The director also affirms that the current one is a much more progressive youth than that of the previous generation and denies the theory that ensures that as you get older you have more things to lose and therefore you become more conservative while highlighting that one of the The biggest problems that young people are currently facing is environmental awareness: "The most valuable thing that young people have to lose is their future and at the current moment that we are living, the environment occupies a primordial position to be able to secure it. . When it fails, we will all pay a price. We need to forget our tribal differences and push forward to save the environment.

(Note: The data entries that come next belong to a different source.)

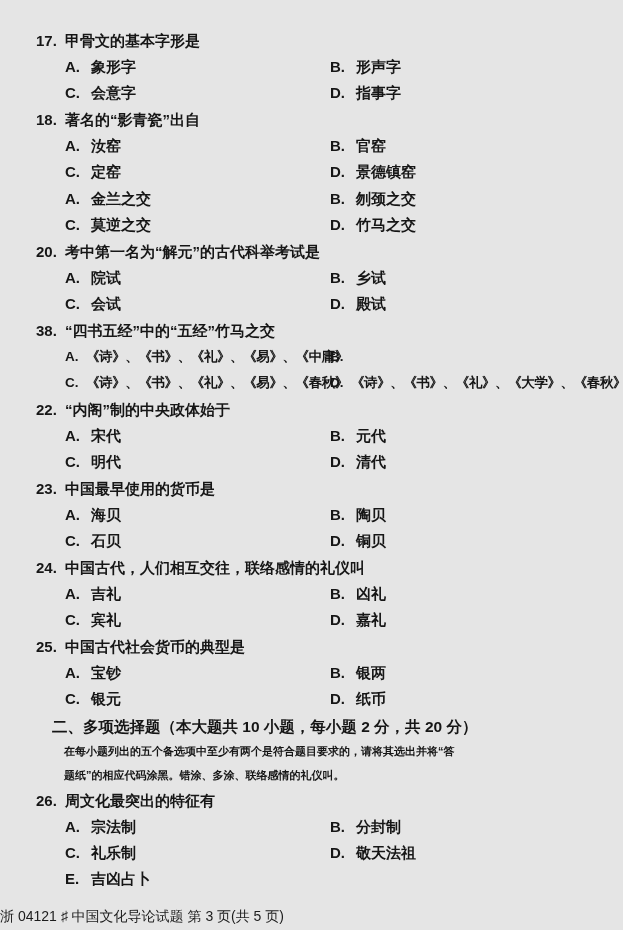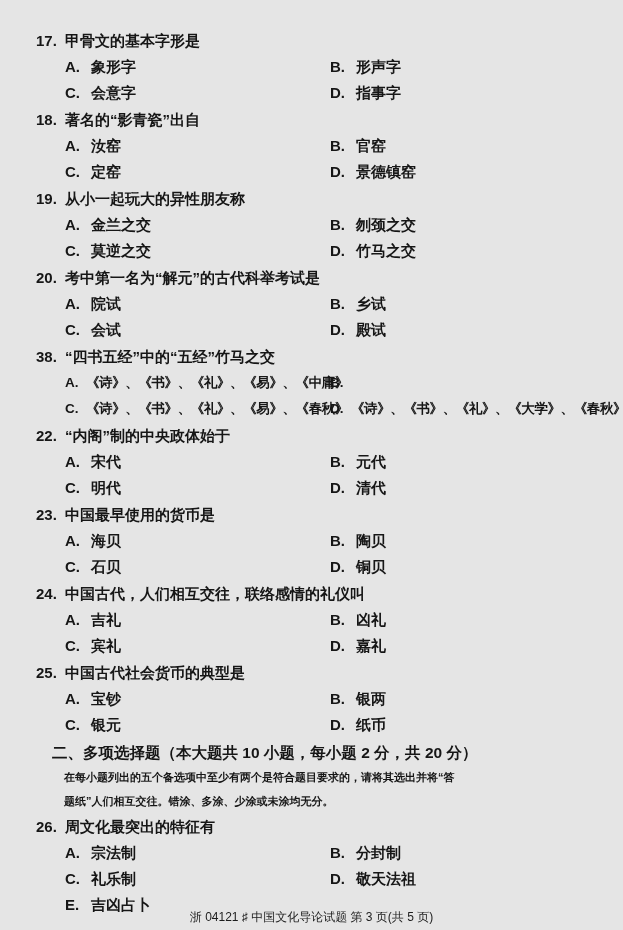--- a/index.html
+++ b/index.html
@@ -126,10 +126,6 @@
   </div>
 
   <div class="question">
-    <div class="stem-row">
-      <span class="qnum">19.</span>
-      <span class="stem">从小一起玩大的异性朋友称</span>
-    </div>
     <div class="options">
           <div class="opt">
             <span class="opt-label">A.</span>

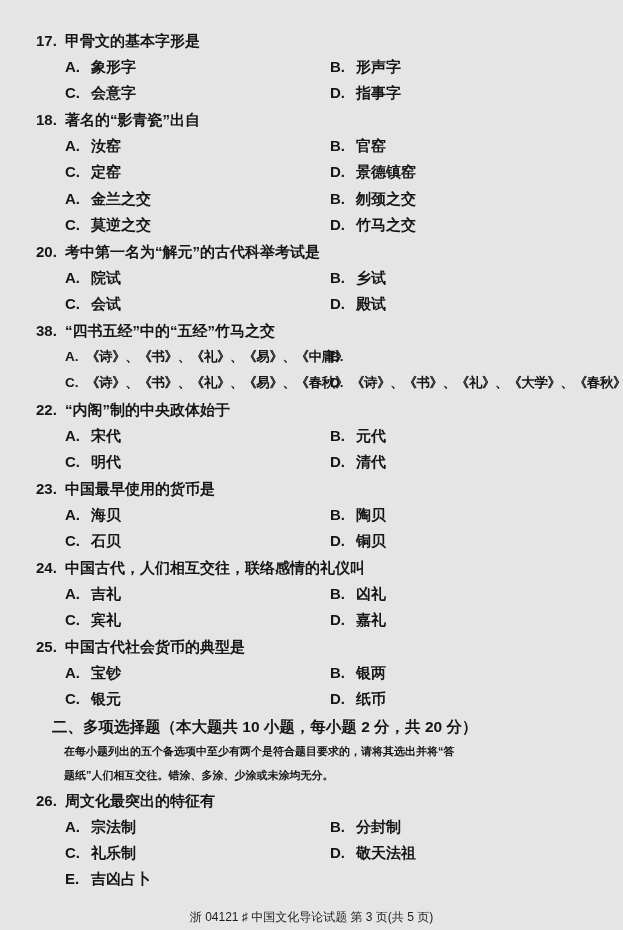--- a/index.html
+++ b/index.html
@@ -298,7 +298,7 @@
   <div class="section-block">
     <div class="section-heading">二、多项选择题（本大题共 10 小题，每小题 2 分，共 20 分）</div>
     <div class="section-instr">在每小题列出的五个备选项中至少有两个是符合题目要求的，请将其选出并将“答</div>
-    <div class="section-instr">题纸”人们相互交往。错涂、多涂、少涂或未涂均无分。</div>
+    <div class="section-instr">题纸”的相应代码涂黑。错涂、多涂、联络感情的礼仪叫。</div>
   </div>
   <div id="questions-after-section">
   <div class="question">

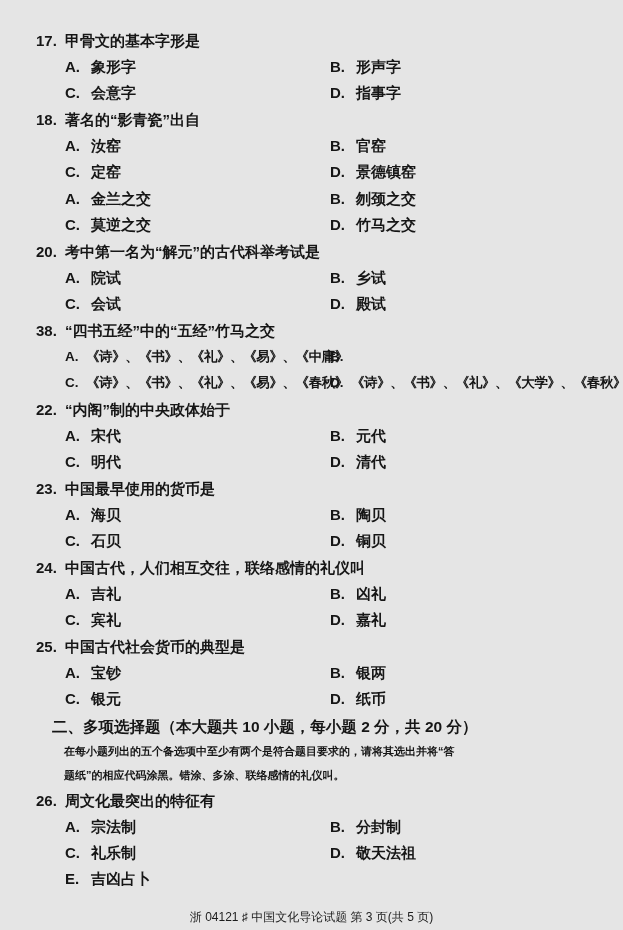--- a/index.html
+++ b/index.html
@@ -64,8 +64,7 @@
     left: 0;
     right: 0;
     bottom: 4px;
-    text-align: center;
-    font-size: 12px;
+    font-size: 14px;
     font-weight: 500;
     color: #1c1c1c;
   }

Youth understands this better than anyone and has the possibility of finding their freedom by choosing the path they want, "he stresses. The exclusion of the social contract and the establishment of a debate on how to balance the economic gaps, are experiences that could well resemble those experienced by Jones himself as he confesses: "I was never in situations as bad as those lived Leon, but I have felt equally lost and frustrated. Coming from a working class family means not having the best education possible and that the doors of all sides were always firmly closed. But you know what? You have to keep them open, even hitting them. I have definitely put many of my frustrations in León. This has been a cathartic process ». With the help of a photograph by the Spaniard Albert Salas, masterly enough to have earned him recognition at the last Tribeca festival, the film exposes a social problem from the internal emotional conflict of the protagonist because in the words of the director: «this type of Conflicts are those that are truly capable of building the most interesting stories. It is the reason why Greek mythology and Shakespeare have had so much influence. All his characters are complex and rich, capable of doing good and evil. When you manage to create one like that, you can be sure of having a good story. The language invented by the streets shows in "Obedience" a tragedy that works as a beginning but not as a final one. As an honest and visual way of admitting that in the UK there is a problem and that "big ideas are needed if we want to solve it".